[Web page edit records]
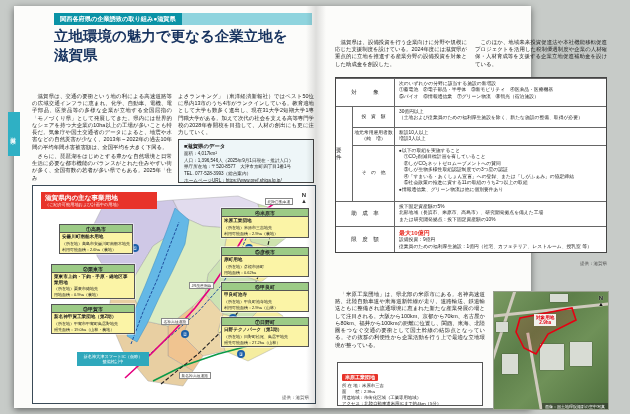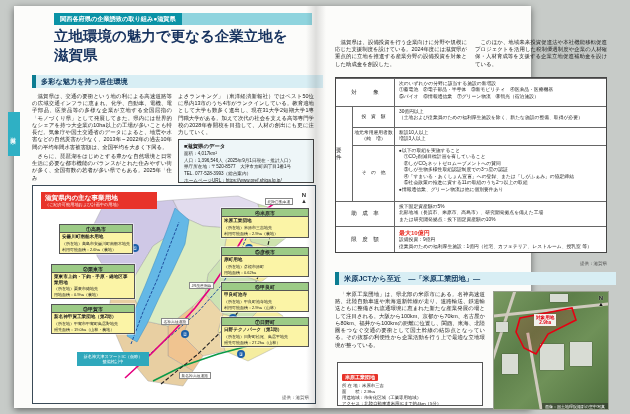--- a/index.html
+++ b/index.html
@@ -84,23 +84,20 @@
   <div class="abs kicker">
     <div class="dark">関西各府県の企業誘致の取り組み●滋賀県</div>
     <div class="light"></div>
   </div>
 
   <div class="abs doc-title">
     <div>立地環境の魅力で更なる企業立地を</div>
     <div>滋賀県</div>
   </div>
 
-  <div class="abs secbar" style="left:18px;top:69px;width:282px;">
-    <span>多彩な魅力を持つ居住環境</span>
-  </div>
 
   <div class="abs bodycol" style="left:18px;top:87px;width:140px;">
     <p>　滋賀県は、交通の要衝という地の利による高速道路等の広域交通インフラに恵まれ、化学、自動車、電機、電子部品、医薬品等の多様な企業が立地する全国屈指の「モノづくり県」として発展してきた。県内には世界的なシェアを持つ大企業の10ha以上の工場が多いことも特長だ。気象庁や国土交通省のデータによると、地震や水害などの自然災害が少なく、2013年～2022年の過去10年間の平均年間水害被害額は、全国平均を大きく下回る。</p>
     <p>　さらに、琵琶湖をはじめとする豊かな自然環境と日常生活に必要な都市機能のバランスがとれた住みやすい街が多く、全国有数の若者が多い県でもある。2025年「住み</p>
   </div>
   <div class="abs bodycol" style="left:164px;top:87px;width:136px;">
     <p>よさランキング」（東洋経済新報社）ではベスト50位に県内13市のうち4市がランクインしている。教育適地として大学も数多く進出し、現在31大学2短期大学1専門職大学がある。加えて次代の社会を支える高等専門学校の2028年春開校を目指して、人材の創出にも更に注力していく。</p>
   </div>
 
   <div class="abs databox" style="left:164px;top:133px;width:136px;height:44px;">
@@ -297,23 +294,20 @@
       <div class="bcell">
         <div class="hl-red">最大10億円</div>
         <div>設備投資：9億円</div>
         <div>従業員のための福利厚生施設：1億円（社宅、カフェテリア、レストルーム、授乳室 等）</div>
       </div>
     </div>
   </div>
 
   <div class="abs credit" style="left:321px;top:255px;width:272px;text-align:right;">提供：滋賀県</div>
 
-  <div class="abs secbar" style="left:321px;top:266px;width:272px;">
-    <span>米原JCTから至近　―「米原工業団地」―</span>
-  </div>
 
   <div class="abs bodycol" style="left:321px;top:285px;width:150px;">
     <p>　「米原工業団地」は、県北部の米原市にある。名神高速道路、北陸自動車道や東海道新幹線が走り、道路輸送、鉄道輸送ともに整備され流通環境に恵まれた新たな産業発展の場として注目される。大阪から100km、京都から70km、名古屋から80km、福井から100kmの距離に位置し、関西、東海、北陸圏をつなぐ交通の要衝として国土幹線の結節点となっている。その抜群の利便性から企業活動を行う上で最適な立地環境が整っている。</p>
   </div>
 
   <div class="abs infobox" style="left:323px;top:356px;width:146px;height:44px;">
     <span class="chip">米原工業団地</span>
     <div class="iline">所 在 地：米原市三吉</div>
     <div class="iline">面　　積：2.9ha</div>
     <div class="iline">用途地域：市街化区域（工業専用地域）</div>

_WHAT IS REQUIRED:_
The copy you produce must repeat all the entries exactly and contain no pictures.

_EXERCISE RESULT:_
--- a/index.html
+++ b/index.html
@@ -84,23 +84,20 @@
   <div class="abs kicker">
     <div class="dark">関西各府県の企業誘致の取り組み●滋賀県</div>
     <div class="light"></div>
   </div>
 
   <div class="abs doc-title">
     <div>立地環境の魅力で更なる企業立地を</div>
     <div>滋賀県</div>
   </div>
 
-  <div class="abs secbar" style="left:18px;top:69px;width:282px;">
-    <span>多彩な魅力を持つ居住環境</span>
-  </div>
 
   <div class="abs bodycol" style="left:18px;top:87px;width:140px;">
     <p>　滋賀県は、交通の要衝という地の利による高速道路等の広域交通インフラに恵まれ、化学、自動車、電機、電子部品、医薬品等の多様な企業が立地する全国屈指の「モノづくり県」として発展してきた。県内には世界的なシェアを持つ大企業の10ha以上の工場が多いことも特長だ。気象庁や国土交通省のデータによると、地震や水害などの自然災害が少なく、2013年～2022年の過去10年間の平均年間水害被害額は、全国平均を大きく下回る。</p>
     <p>　さらに、琵琶湖をはじめとする豊かな自然環境と日常生活に必要な都市機能のバランスがとれた住みやすい街が多く、全国有数の若者が多い県でもある。2025年「住み</p>
   </div>
   <div class="abs bodycol" style="left:164px;top:87px;width:136px;">
     <p>よさランキング」（東洋経済新報社）ではベスト50位に県内13市のうち4市がランクインしている。教育適地として大学も数多く進出し、現在31大学2短期大学1専門職大学がある。加えて次代の社会を支える高等専門学校の2028年春開校を目指して、人材の創出にも更に注力していく。</p>
   </div>
 
   <div class="abs databox" style="left:164px;top:133px;width:136px;height:44px;">
@@ -297,23 +294,20 @@
       <div class="bcell">
         <div class="hl-red">最大10億円</div>
         <div>設備投資：9億円</div>
         <div>従業員のための福利厚生施設：1億円（社宅、カフェテリア、レストルーム、授乳室 等）</div>
       </div>
     </div>
   </div>
 
   <div class="abs credit" style="left:321px;top:255px;width:272px;text-align:right;">提供：滋賀県</div>
 
-  <div class="abs secbar" style="left:321px;top:266px;width:272px;">
-    <span>米原JCTから至近　―「米原工業団地」―</span>
-  </div>
 
   <div class="abs bodycol" style="left:321px;top:285px;width:150px;">
     <p>　「米原工業団地」は、県北部の米原市にある。名神高速道路、北陸自動車道や東海道新幹線が走り、道路輸送、鉄道輸送ともに整備され流通環境に恵まれた新たな産業発展の場として注目される。大阪から100km、京都から70km、名古屋から80km、福井から100kmの距離に位置し、関西、東海、北陸圏をつなぐ交通の要衝として国土幹線の結節点となっている。その抜群の利便性から企業活動を行う上で最適な立地環境が整っている。</p>
   </div>
 
   <div class="abs infobox" style="left:323px;top:356px;width:146px;height:44px;">
     <span class="chip">米原工業団地</span>
     <div class="iline">所 在 地：米原市三吉</div>
     <div class="iline">面　　積：2.9ha</div>
     <div class="iline">用途地域：市街化区域（工業専用地域）</div>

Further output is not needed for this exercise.